Determine which lines of the records include the word "Because", and copy them.

● ● ● ●

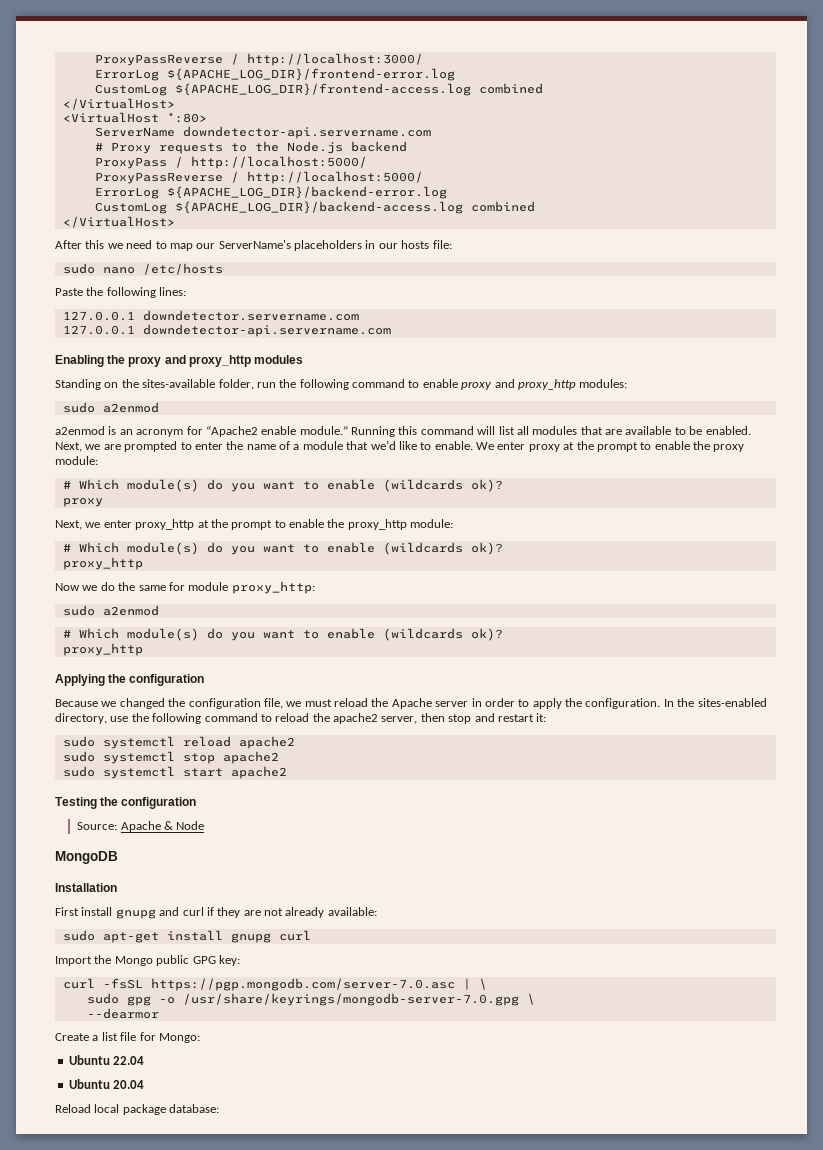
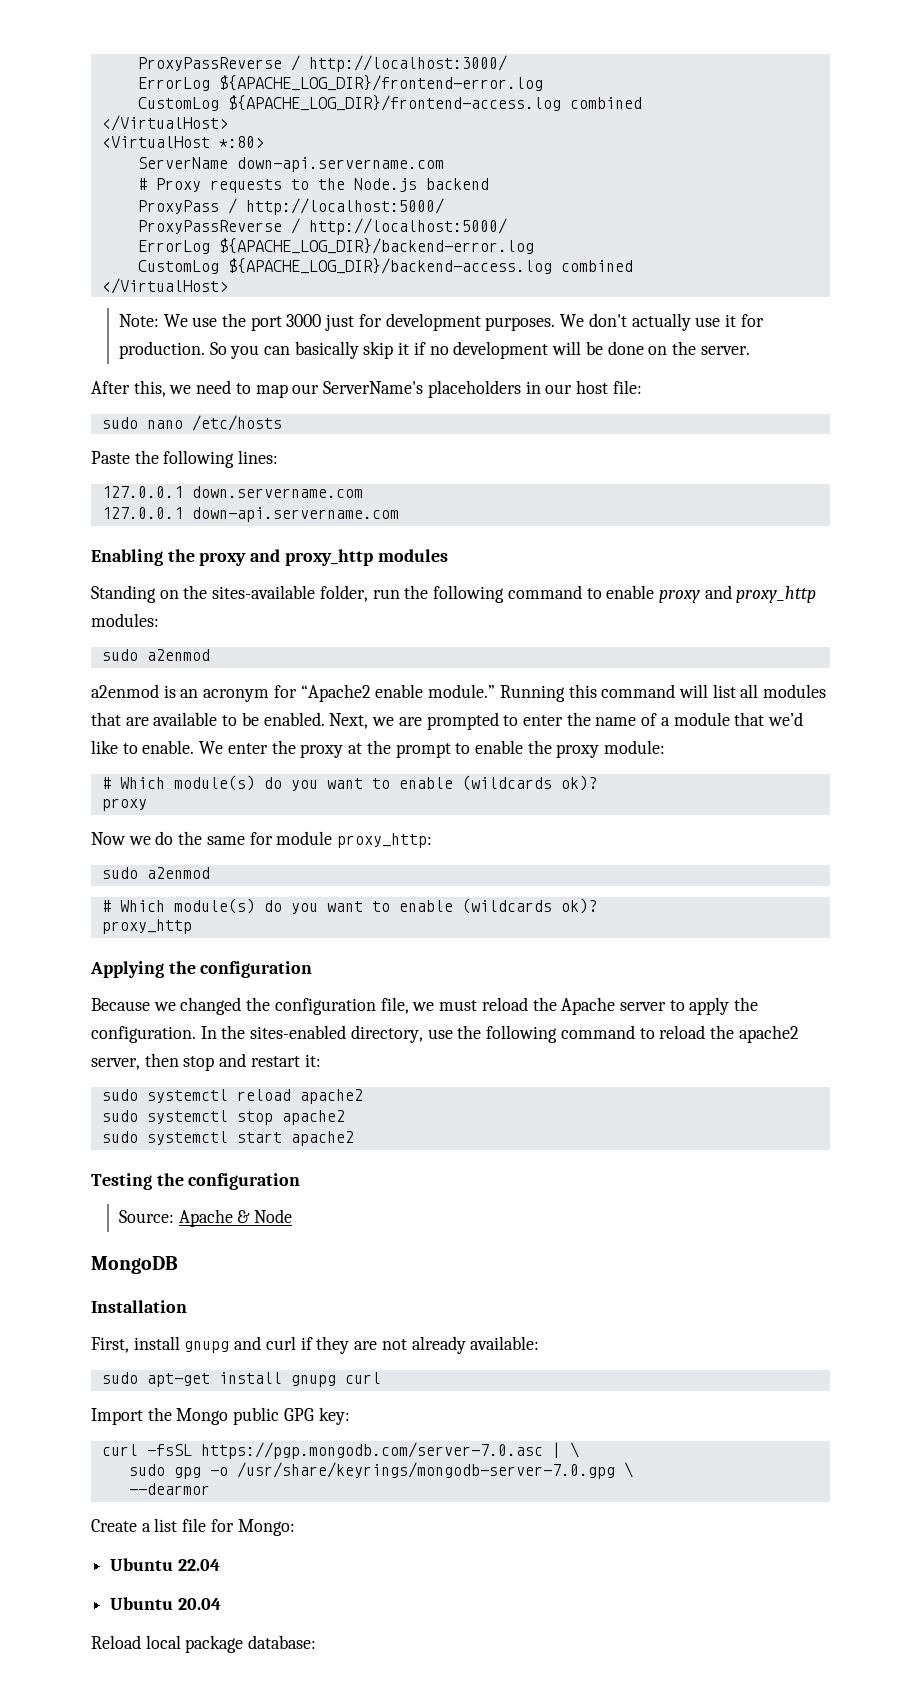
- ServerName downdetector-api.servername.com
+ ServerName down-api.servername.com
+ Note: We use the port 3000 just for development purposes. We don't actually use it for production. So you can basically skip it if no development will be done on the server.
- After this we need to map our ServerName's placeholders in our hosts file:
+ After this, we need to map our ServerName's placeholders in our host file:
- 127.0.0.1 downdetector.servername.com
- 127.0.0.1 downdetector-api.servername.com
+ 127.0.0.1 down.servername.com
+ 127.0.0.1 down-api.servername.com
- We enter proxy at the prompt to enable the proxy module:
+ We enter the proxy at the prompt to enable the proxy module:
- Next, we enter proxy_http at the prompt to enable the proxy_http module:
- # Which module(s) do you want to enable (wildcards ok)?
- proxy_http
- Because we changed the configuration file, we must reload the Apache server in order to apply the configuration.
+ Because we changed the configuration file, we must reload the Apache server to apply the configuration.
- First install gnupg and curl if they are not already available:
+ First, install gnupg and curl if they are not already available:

● ● ● ●

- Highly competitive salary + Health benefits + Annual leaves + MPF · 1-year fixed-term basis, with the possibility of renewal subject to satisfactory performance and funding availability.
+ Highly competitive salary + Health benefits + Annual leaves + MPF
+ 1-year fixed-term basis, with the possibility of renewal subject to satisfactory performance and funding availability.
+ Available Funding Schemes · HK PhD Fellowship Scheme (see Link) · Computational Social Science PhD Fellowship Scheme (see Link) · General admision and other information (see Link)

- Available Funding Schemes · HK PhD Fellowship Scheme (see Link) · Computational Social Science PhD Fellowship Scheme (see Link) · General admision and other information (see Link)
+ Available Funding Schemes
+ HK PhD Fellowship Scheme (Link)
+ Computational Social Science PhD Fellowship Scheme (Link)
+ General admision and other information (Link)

● ● ● ●

▸ **EXERCISE OUTPUT**:
- Because we changed the configuration file, we must reload the Apache server in order to apply the configuration.
+ Because we changed the configuration file, we must reload the Apache server to apply the configuration.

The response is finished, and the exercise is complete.